Closed wang3702 closed 4 years ago

wang3702 commented 4 years ago

First, thanks a lot for your reimplementation for the fast-autoaugment. It really helped me a lot. But after carefully checking your code, I need to point out your problem in understanding this paper. Actually, the stratified shuffling will make the search part to have K models instead of one model. That's to say, for each split of k-fold, you will have a model and have corresponding best policy and then you combine the top-n policy from 5 fold. However, in your implementation, you only have one model. That's not good. But you achieved good performance which in turn prove the fast-autoaugment is a useful method.

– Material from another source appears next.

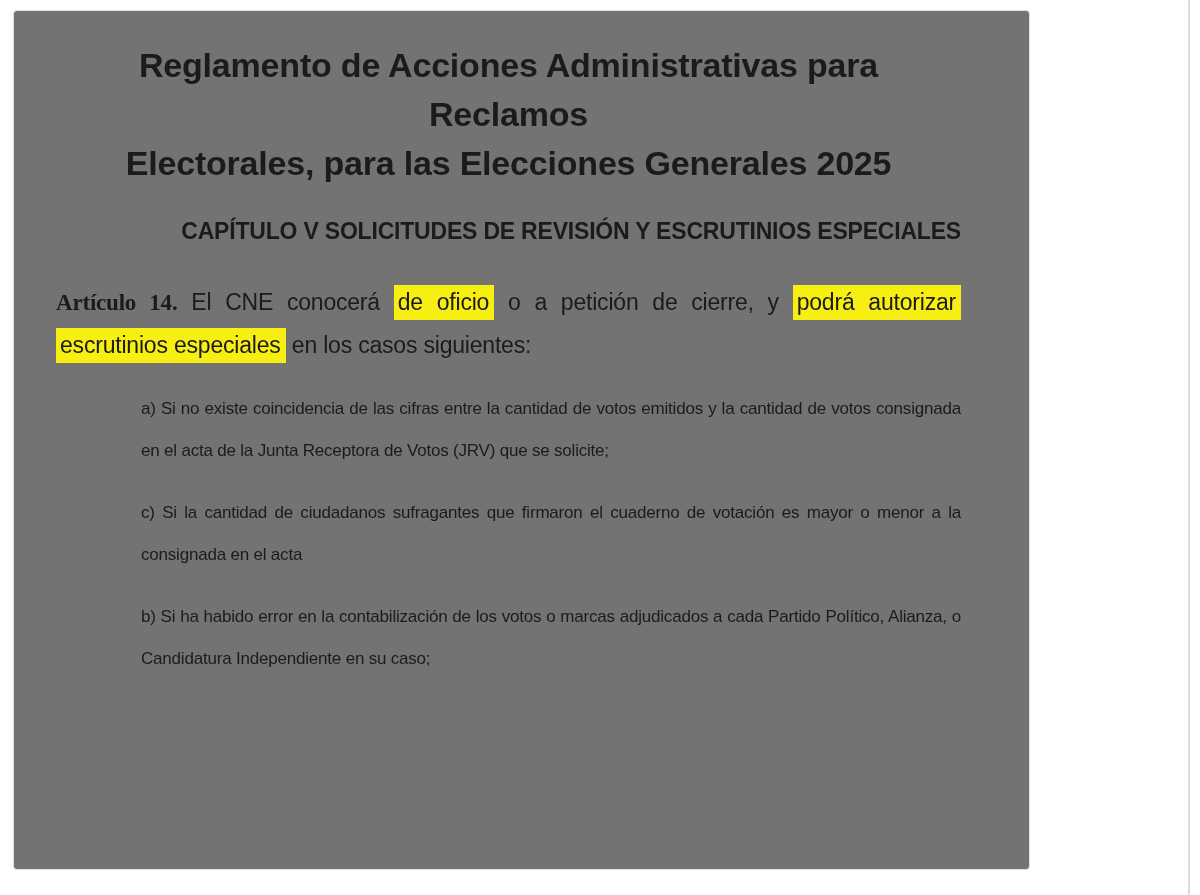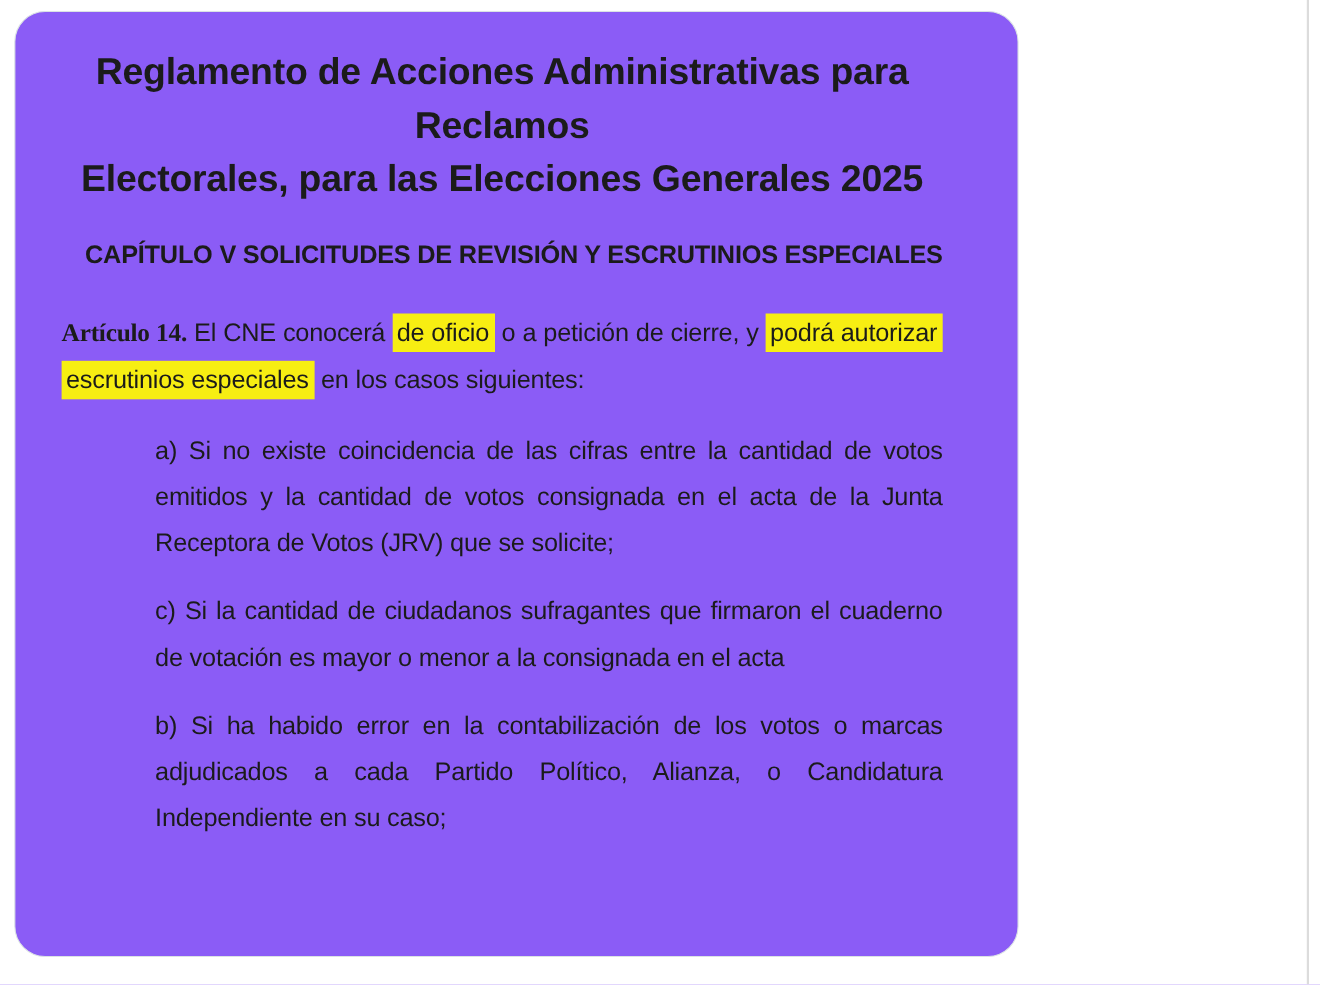"Reglamento de Acciones Administrativas" .card { background: #8b5cf6 -> #737373; border-radius: 28px -> 4px; width: 913px -> 1017px }
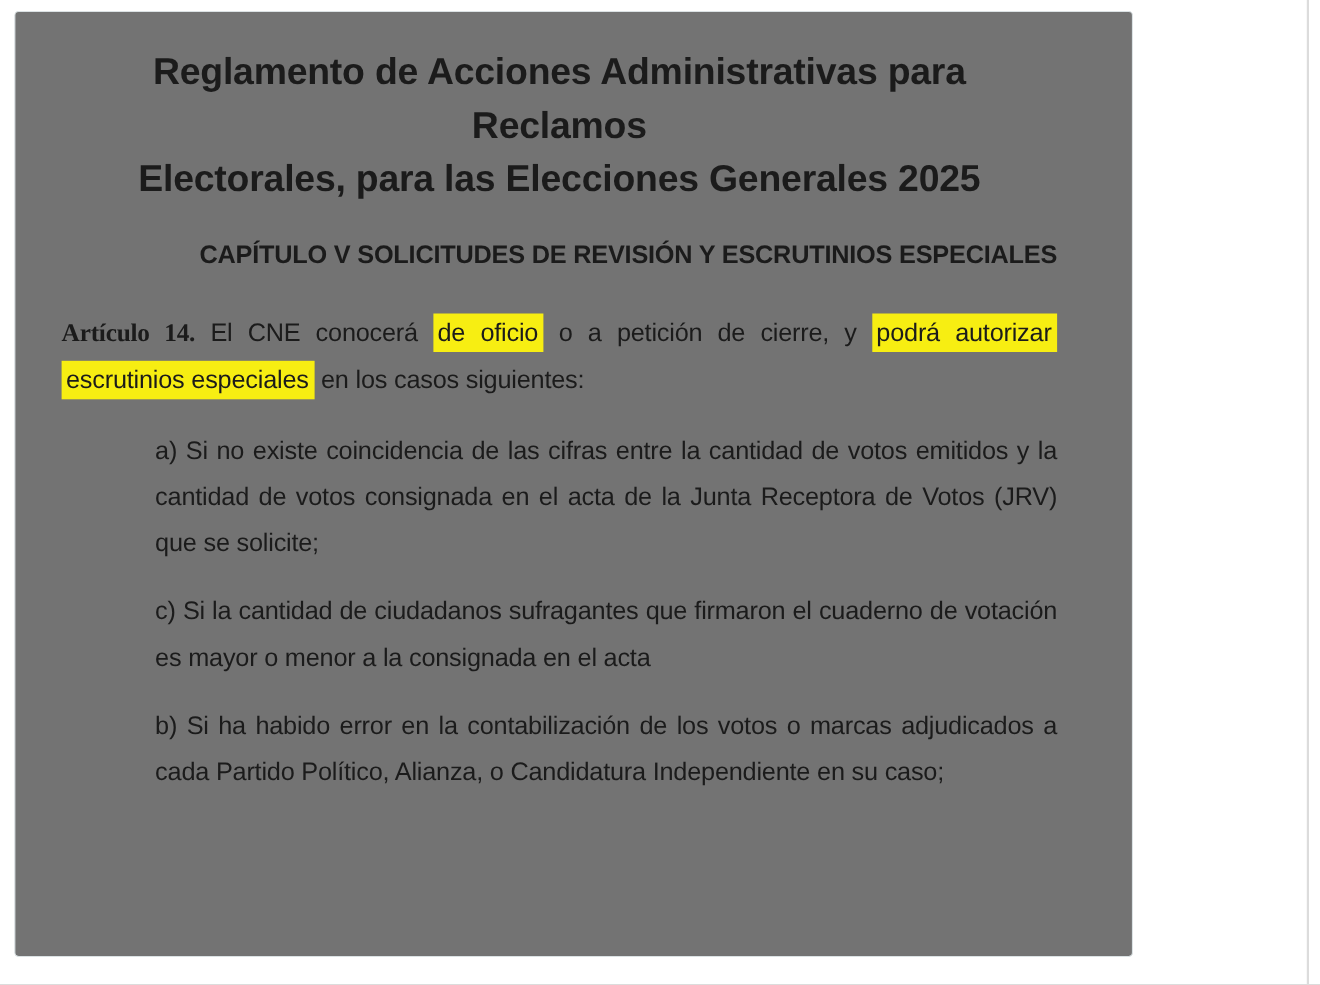"a) Si no existe coincidencia" .items .item { font-size: 23px -> 17px }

JunYeopLee commented 4 years ago

Hi wang, Thaks for your careful review.

However, in my knowledge, it is right that there is only one trained model in fast-autoaugment algorithm. The key to the algorithm is to use "inference time augmentation" to quickly find augmentation policies without training multiple models. That point is what differs from original autoaugment.

I may have misunderstood. If my explanation is wrong, please point it out.

Thank you.

wang3702 commented 4 years ago

Hi Lee. Thanks for your quick reply! Here we do not need child model to explore and exploit. However, we do need to collect more policy in this situation. Therefore, we use stratified shuffling to get k-fold cross validation dataset. Thus, we can finally collect K different top-N policy from each model. Please notice in the loop the model is not one model but K models. The reason I think you are incorrect is that in stratified function in sklearn, you will have k trainset-validset pair if you specify the K=5. However, in your implementation, the stratified is not properly used as user suggested. Please check this to help you better understand: https://github.com/junkwhinger/fastautoaugment_jsh/blob/master/search_fastautoaugment.py

wang3702 commented 4 years ago

I checked your code again and found you actually did child model to get K=5 different models. And then use the policy from them to train the final model. You are correct.